§ **TASK DETAILS**: Reproduce exactly, with no other output, every line of the data below from the line containing "- CWG 2026: Commonwealth Games 2026 Schedu..." to the end, inclusive.

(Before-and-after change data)
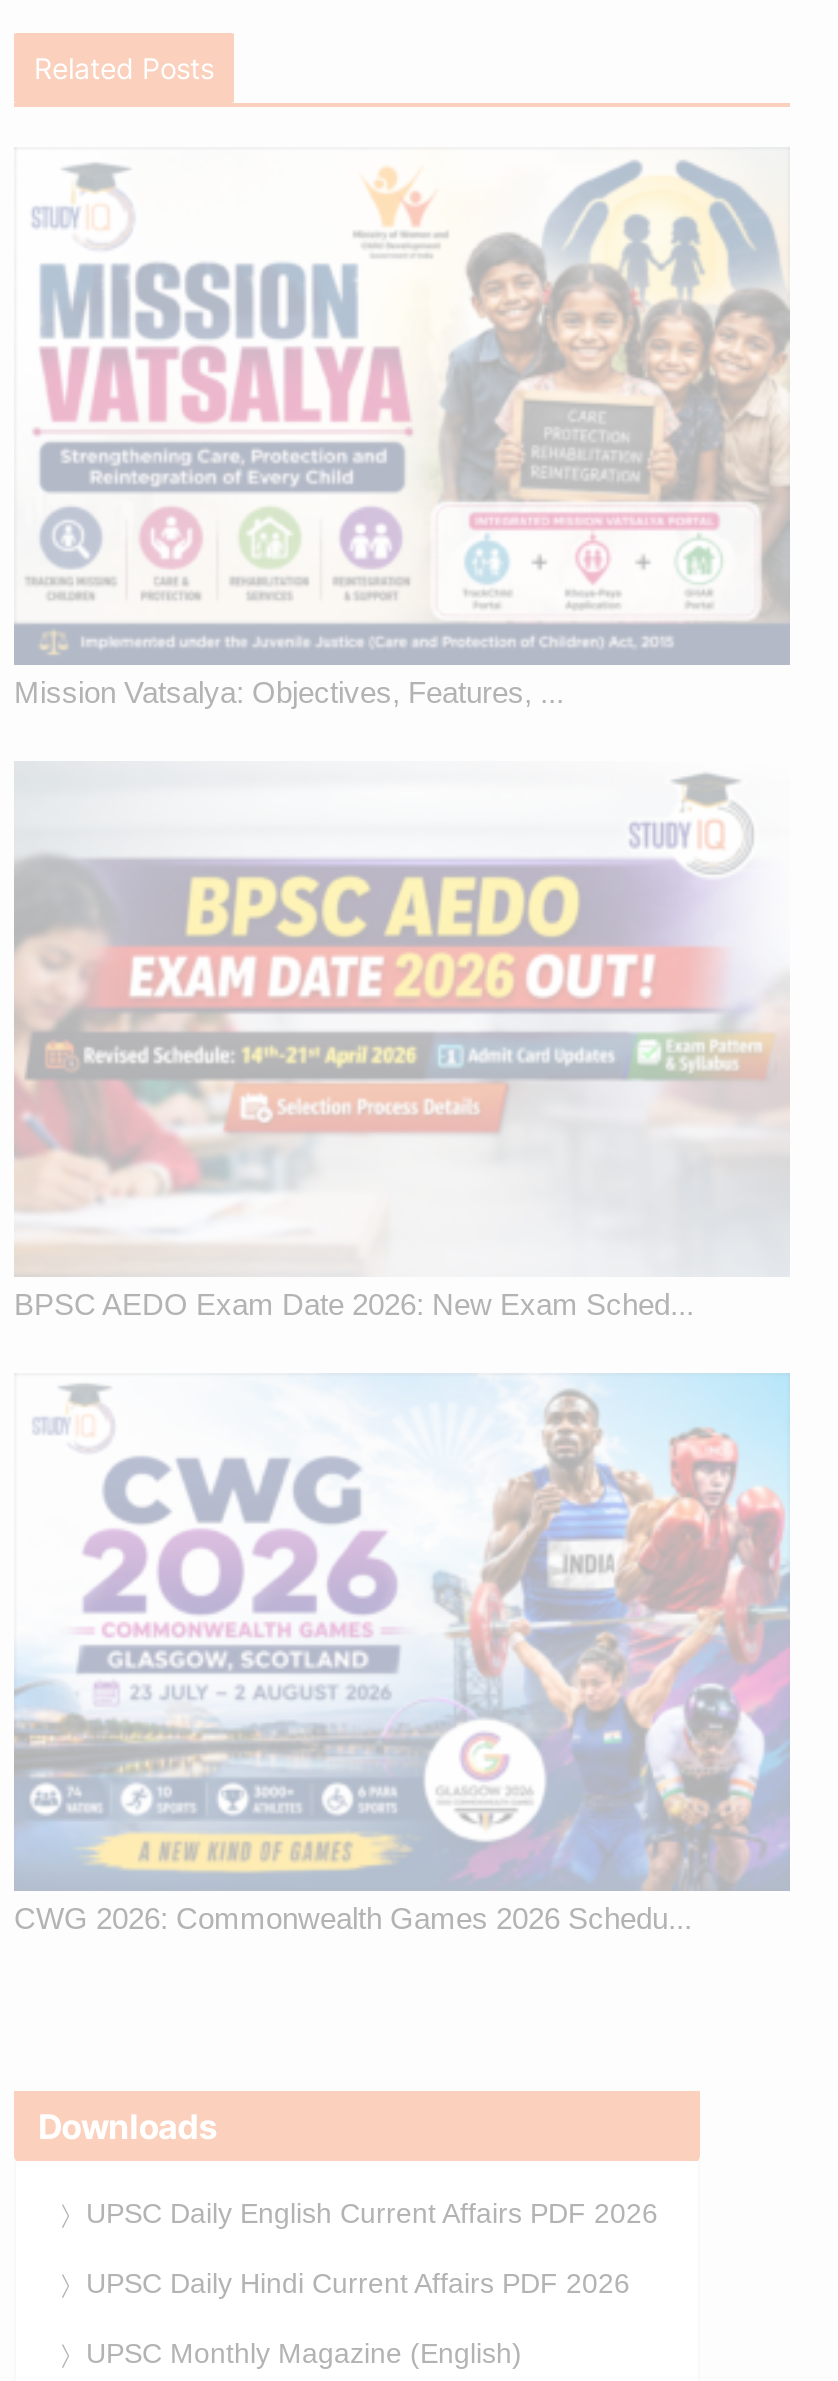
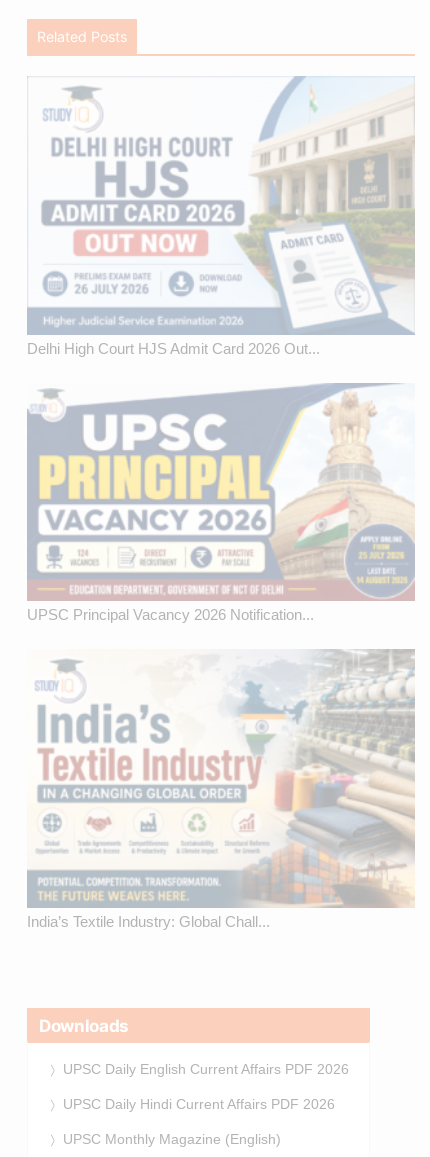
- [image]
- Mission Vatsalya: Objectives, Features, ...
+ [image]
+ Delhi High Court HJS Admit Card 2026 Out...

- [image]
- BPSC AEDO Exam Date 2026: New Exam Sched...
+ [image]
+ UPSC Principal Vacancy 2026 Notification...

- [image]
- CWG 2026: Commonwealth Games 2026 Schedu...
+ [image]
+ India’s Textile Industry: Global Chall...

§ **TASK RESULT**:
- CWG 2026: Commonwealth Games 2026 Schedu...
+ [image]
+ India’s Textile Industry: Global Chall...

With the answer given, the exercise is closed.